2017 ended with a bang, well, more like a “pop.” I’m writing this with my leg comfortably elevated, recovering from a torn Achilles tendon and subsequent surgery. This mandatory rest period has provided the opportunity to watch all those year-end cable news shows where the so-called experts look back on forecasts they made a year before. You soon realize that the prediction business is doing quite poorly. In today’s topsy-turvy world, things that once seemed certain are anything but; the improbable is more likely to come to pass.
With that sober context, “Envirostructure” now offers the following, most likely wildly incorrect predictions for the coming year.
1) The administration will offer a formal infrastructure legislative proposal. Yes, I know I thought that would happen last year, but so did many other experts. An infrastructure bill is probably the only legislative initiative that has any chance of progressing on the cusp of the 2018 mid-term elections. However, introducing a proposal and passing a bill are two different things. The bill will languish and die until after the November elections.
2) Courts will pull in the reins on environmental regulation roll-backs. 2017 marked an unprecedented and largely successful effort by the new administration to reverse, delay, or eliminate a wide-range of environmental and natural resources regulations, consistent with the President’s Executive Orders to, among other things, reduce regulation and control regulatory costs. For the most part, these actions were only part one of a three-act play that now turns to the judiciary. High-profile matters like WOTUS and the Clean Power Plan will garner most of the attention, but courts will take steps to ensure that EPA, the Department of the Interior, and other agencies meet their obligations under the Administrative Procedure Act to justify all manner of regulatory reforms.
3) Aggressive measures to streamline permitting for a wide range of sectors will be proposed and successfully instituted, especially in the mining and energy sectors. No new legislation is necessary to accomplish this aim, and a long backlog of projects is waiting for this favorable treatment. Project proponents will be anxious to test how project delivery reforms can be put to use, and federal agencies will be willing to push the envelope. Which leads to…
4) Environmental litigation will continue to be filed at a remarkable rate. Challenges to all manner of public and private actions will be filed, not just by traditional non-governmental entities, but also by state attorneys general across the country. If EPA’s rate of pollution enforcement actions lags in any way, citizen’s suits will blossom across virtually all statutes providing that option.
I realize that these predictions were somewhat tame, so let’s get a little bit more imaginative.
5) Administrator Scott Pruitt will resign by the end of 2018 to pursue political office. More than almost any other cabinet or sub-cabinet official, Mr. Pruitt has fulfilled just about every objective consistent with his express goal of reinventing his agency. The impending new balance of power in Congress, with the enhanced oversight that will bring, will convince the Administrator to that he has accomplished all that he could. He is an ambitious person, and he will seize new political opportunities.
6) Major legislation and regulations that are major components of the federal environmental law regime will see significant reform proposals. The administration and Congress will push changes to NEPA and the Endangered Species Act, both statutes and programs that have not seen substantial changes for decades. These reforms may not be finalized in 2018, but there will be a push to update both statutes, which have long been viewed by certain advocates as having morphed from their original intent to act as more of a weapon to attack development and infrastructure proposals.

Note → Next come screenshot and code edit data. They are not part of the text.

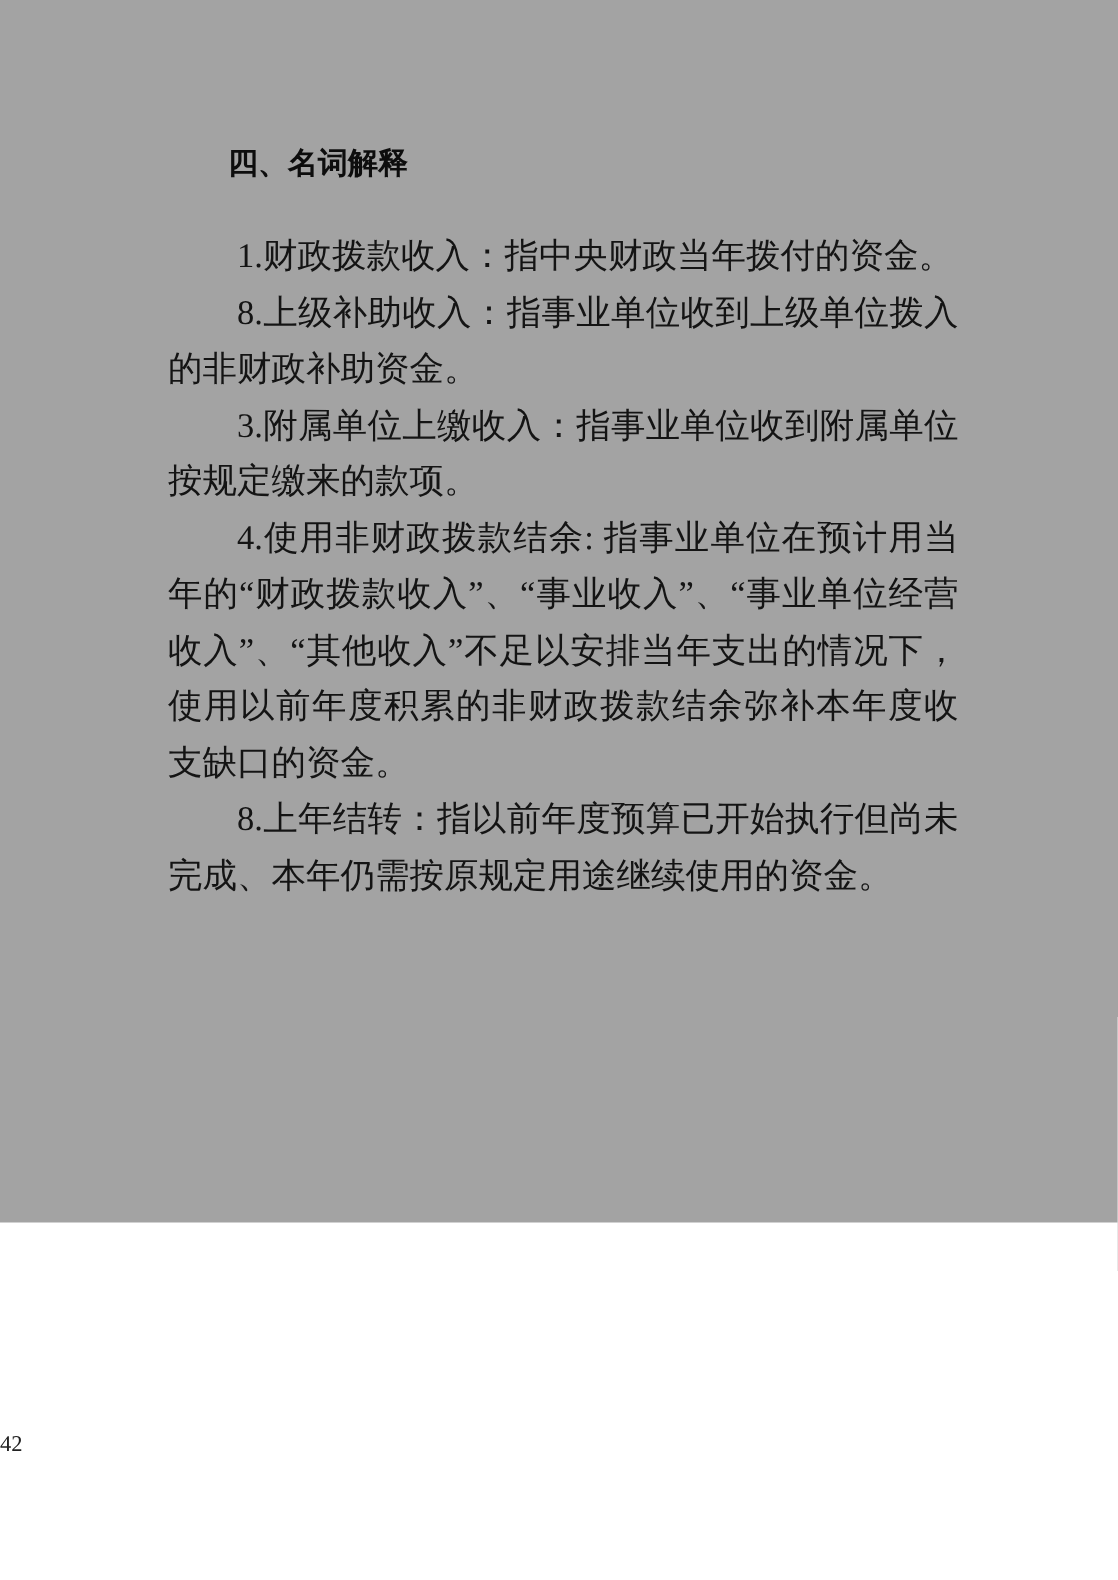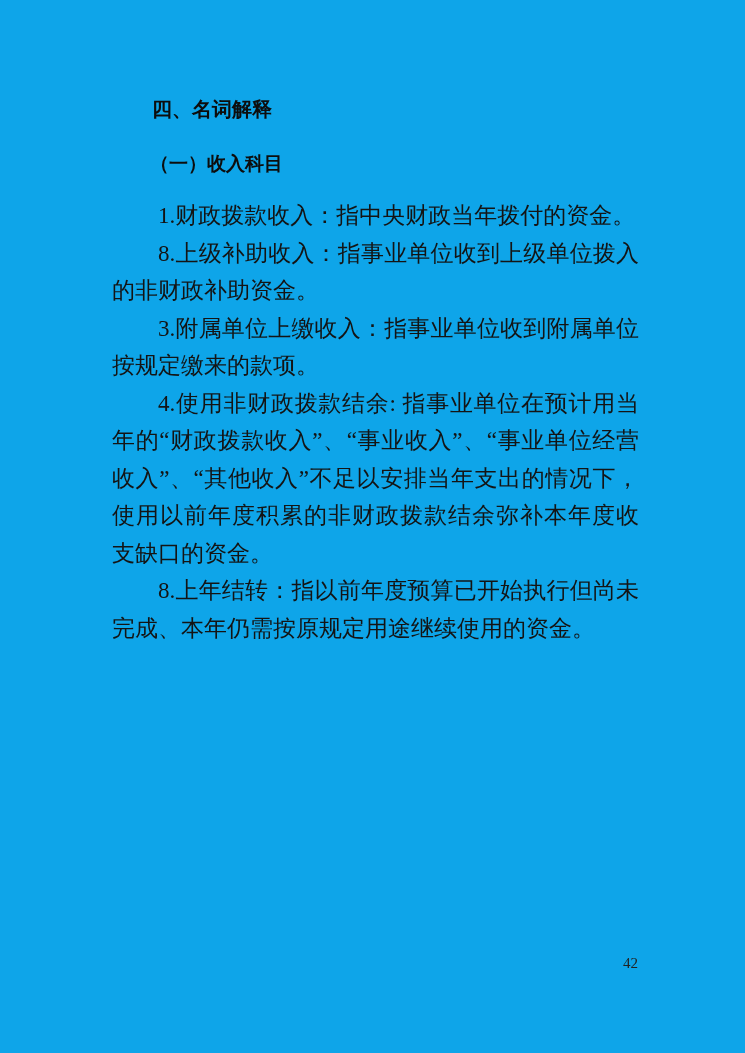--- a/index.html
+++ b/index.html
@@ -14,22 +14,22 @@
     position: relative;
     overflow: hidden;
     font-family: "Liberation Serif", "DejaVu Serif", serif;
     color: #141414;
   }
 
   .page {
     position: absolute;
     top: 0; left: 0;
     width: 745px;
-    height: 1053px;
-    background: #0ea5e9;
+    height: 815px;
+    background: #a3a3a3;
     padding: 96px 106px 0 112px;
   }
 
   .section-heading {
     font-family: "Liberation Sans", "DejaVu Sans", sans-serif;
     font-weight: 700;
     font-size: 20px;
     line-height: 26px;
     text-indent: 2em;
     color: #0d0d0d;
@@ -54,34 +54,33 @@
     text-justify: inter-ideograph;
     word-break: break-all;
     color: #141414;
   }
 
   .page-number {
     position: absolute;
     top: 955px;
     left: 0;
     width: 638px;
-    text-align: right;
+    text-align: left;
     font-size: 15px;
     font-family: "Liberation Serif", "DejaVu Serif", serif;
     color: #222222;
   }
 </style>
 </head>
 <body>
 
 <div class="page">
 
   <div class="section-heading">四、名词解释</div>
 
-  <div class="subsection-heading">（一）收入科目</div>
 
   <div class="body-text">
     <p>1.财政拨款收入：指中央财政当年拨付的资金。</p>
     <p>8.上级补助收入：指事业单位收到上级单位拨入的非财政补助资金。</p>
     <p>3.附属单位上缴收入：指事业单位收到附属单位按规定缴来的款项。</p>
     <p>4.使用非财政拨款结余: 指事业单位在预计用当年的“财政拨款收入”、“事业收入”、“事业单位经营收入”、“其他收入”不足以安排当年支出的情况下，使用以前年度积累的非财政拨款结余弥补本年度收支缺口的资金。</p>
     <p>8.上年结转：指以前年度预算已开始执行但尚未完成、本年仍需按原规定用途继续使用的资金。</p>
   </div>
 
 </div>

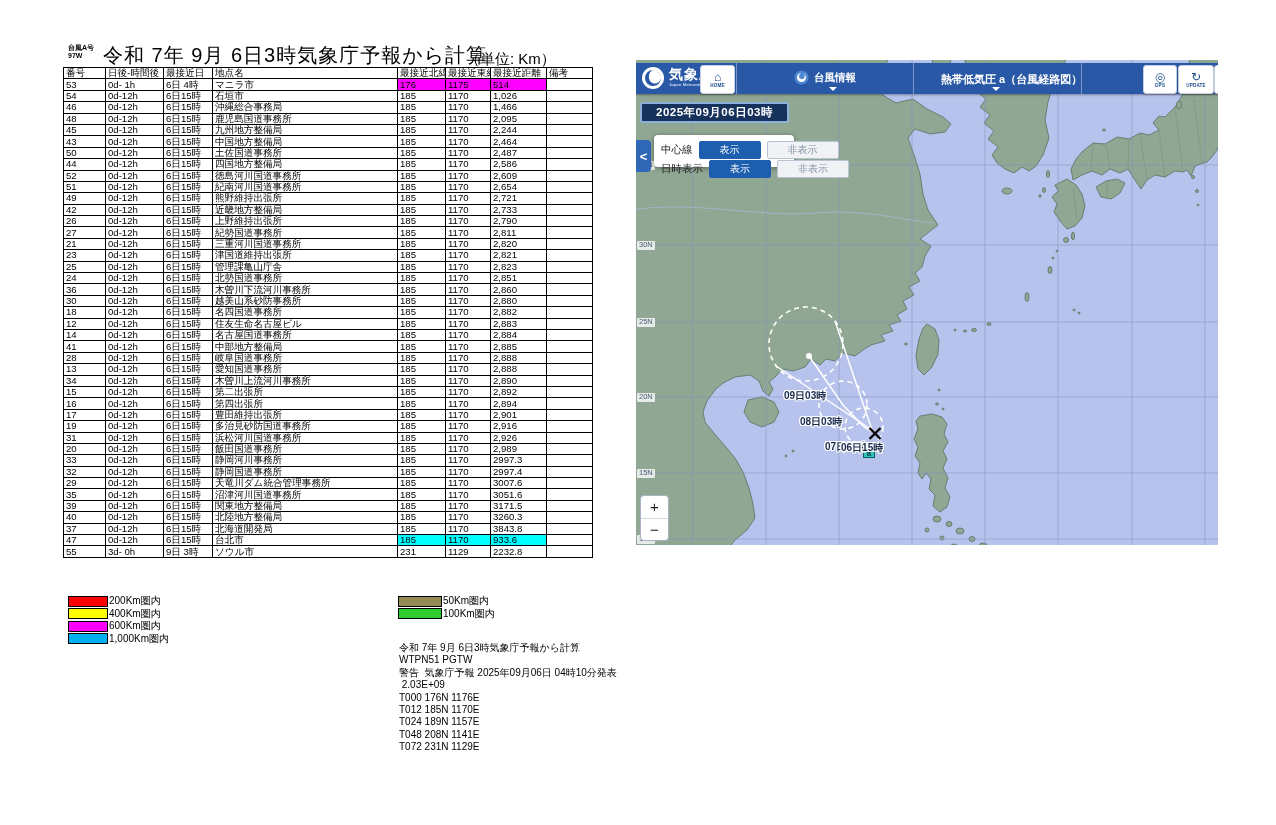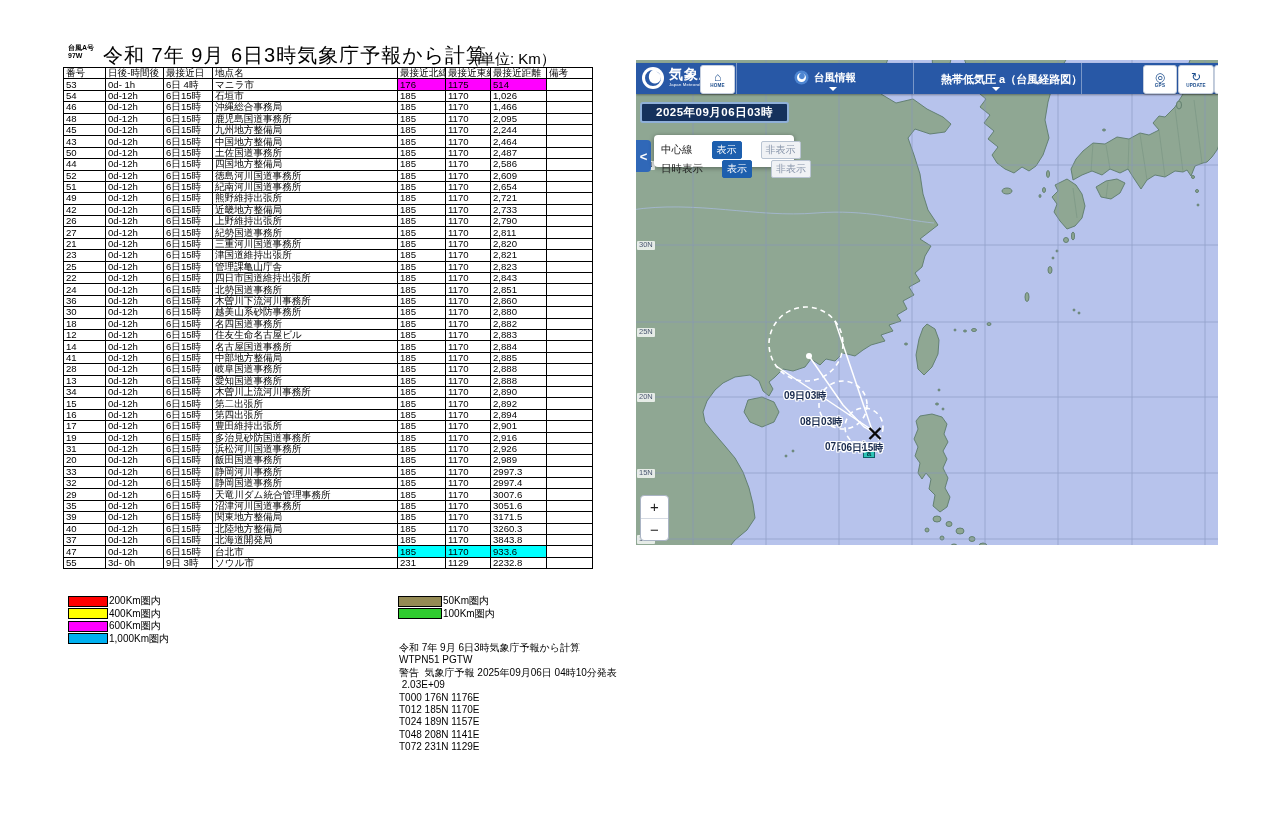--- a/index.html
+++ b/index.html
@@ -49,21 +49,21 @@
   .caret{position:absolute;width:0;height:0;border-left:4px solid transparent;
        border-right:4px solid transparent;border-top:4px solid #fff}
   #stamp{position:absolute;left:4px;top:42px;z-index:5;background:#15315c;border:2px solid #8fb0d8;
        border-radius:3px;color:#fff;font-size:11.5px;font-weight:bold;padding:1px 14px;letter-spacing:.5px}
   #chev{position:absolute;left:0;top:80px;width:15px;height:32px;background:#3068b8;color:#fff;z-index:5;
        border-radius:0 4px 4px 0;font-size:13px;font-weight:bold;display:flex;align-items:center;justify-content:center;cursor:pointer}
   #panel{position:absolute;left:18px;top:75px;width:140px;height:32px;background:#fff;border-radius:4px;z-index:6;
        box-shadow:0 1px 5px rgba(0,0,0,.4);padding:5px 7px;box-sizing:border-box}
   .prow{display:flex;align-items:center;height:19px}
   .plab{font-size:10.5px;color:#222;flex:1;white-space:nowrap}
-  .pbtn{font-size:10px;padding:1px 4px;border-radius:2px;margin-left:19px;white-space:nowrap;cursor:pointer}
+  .pbtn{font-size:10px;padding:1px 20px;border-radius:2px;margin-left:6px;white-space:nowrap;cursor:pointer}
   .pbtn.on{background:#1d5fae;color:#fff;border:1px solid #1d5fae}
   .pbtn.off{background:#f0f2f5;color:#8895aa;border:1px solid #b9c4d2}
   #zoomctl{position:absolute;left:4px;top:435px;width:27px;height:44px;background:#fff;border:1px solid #aab4c4;
        border-radius:4px;z-index:5;display:flex;flex-direction:column}
   #zoomctl div{flex:1;display:flex;align-items:center;justify-content:center;font-size:15px;color:#222;cursor:pointer}
   #zoomctl div:first-child{border-bottom:1px solid #d5dae2}
 </style>
 </head>
 <body>
 
@@ -280,30 +280,20 @@
           <td class="num">25</td>
           <td class="ctr">0d-12h</td>
           <td class="ctr">6日15時</td>
           <td>管理課亀山庁舎</td>
           <td class="num">185</td>
           <td class="num">1170</td>
           <td class="num">2,823</td>
           <td></td>
         </tr>
 
-        <tr>
-          <td class="num">22</td>
-          <td class="ctr">0d-12h</td>
-          <td class="ctr">6日15時</td>
-          <td>四日市国道維持出張所</td>
-          <td class="num">185</td>
-          <td class="num">1170</td>
-          <td class="num">2,843</td>
-          <td></td>
-        </tr>
 
         <tr>
           <td class="num">24</td>
           <td class="ctr">0d-12h</td>
           <td class="ctr">6日15時</td>
           <td>北勢国道事務所</td>
           <td class="num">185</td>
           <td class="num">1170</td>
           <td class="num">2,851</td>
           <td></td>
@@ -711,21 +701,21 @@
       </g>
       <circle cx="173" cy="296" r="3" fill="#ffffff"></circle>
       <path d="M233.5,368 L244.5,379 M244.5,368 L233.5,379" stroke="#0a0a0a" stroke-width="2.4"></path>
       <rect x="227.5" y="387.5" width="11" height="10" fill="#2ec4b6" stroke="#0b5e66" stroke-width="1"></rect>
     </g>
     <text x="233" y="396" text-anchor="middle" font-size="8" font-weight="bold" fill="#083a47">a</text>
   </svg>
 
   <span class="lat" style="top:101px">35N</span>
   <span class="lat" style="top:181px">30N</span>
-  <span class="lat" style="top:268px">25N</span>
+  <span class="lat" style="top:258px">25N</span>
   <span class="lat" style="top:333px">20N</span>
   <span class="lat" style="top:409px">15N</span>
   <span class="lat" style="top:475px">10N</span>
 
   <span class="tlabel" style="left:148px;top:329px">09日03時</span>
   <span class="tlabel" style="left:164px;top:355px">08日03時</span>
   <span class="tlabel" style="left:189px;top:380px">07日03時</span>
   <span class="tlabel" style="left:205px;top:381px">06日15時</span>
 
   <div id="mapbar">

7) The demand for fossil fuels will decline from current levels as more countries and local jurisdictions make commitments to advance the electrification of vehicles. Sales of EVs will reach historic highs, and advances in battery efficiency will enable the application of new technology to the heavy-duty trucking sector. The price of a barrel of oil, which had been slowly recovering, will drop again by the end of the year.
8) And finally, 2018 will once again bring a series of natural disasters, whether storms, wildfires, or another phenomenon, that will place even more pressure on the United States to participate in commitments articulated in the Paris Accord, even if it does not take action to rejoin the treaty. A new Congress will promise to support programs for states and cities inclined to promote climate or resilience actions, over objections of the administration.
There you have it. Educated guesses that are bound to be wrong… except for the ones that may be right. From everyone at Venable’s environmental practice group, have a happy and healthy 2018, and may all your happiest predictions for the New Year come true!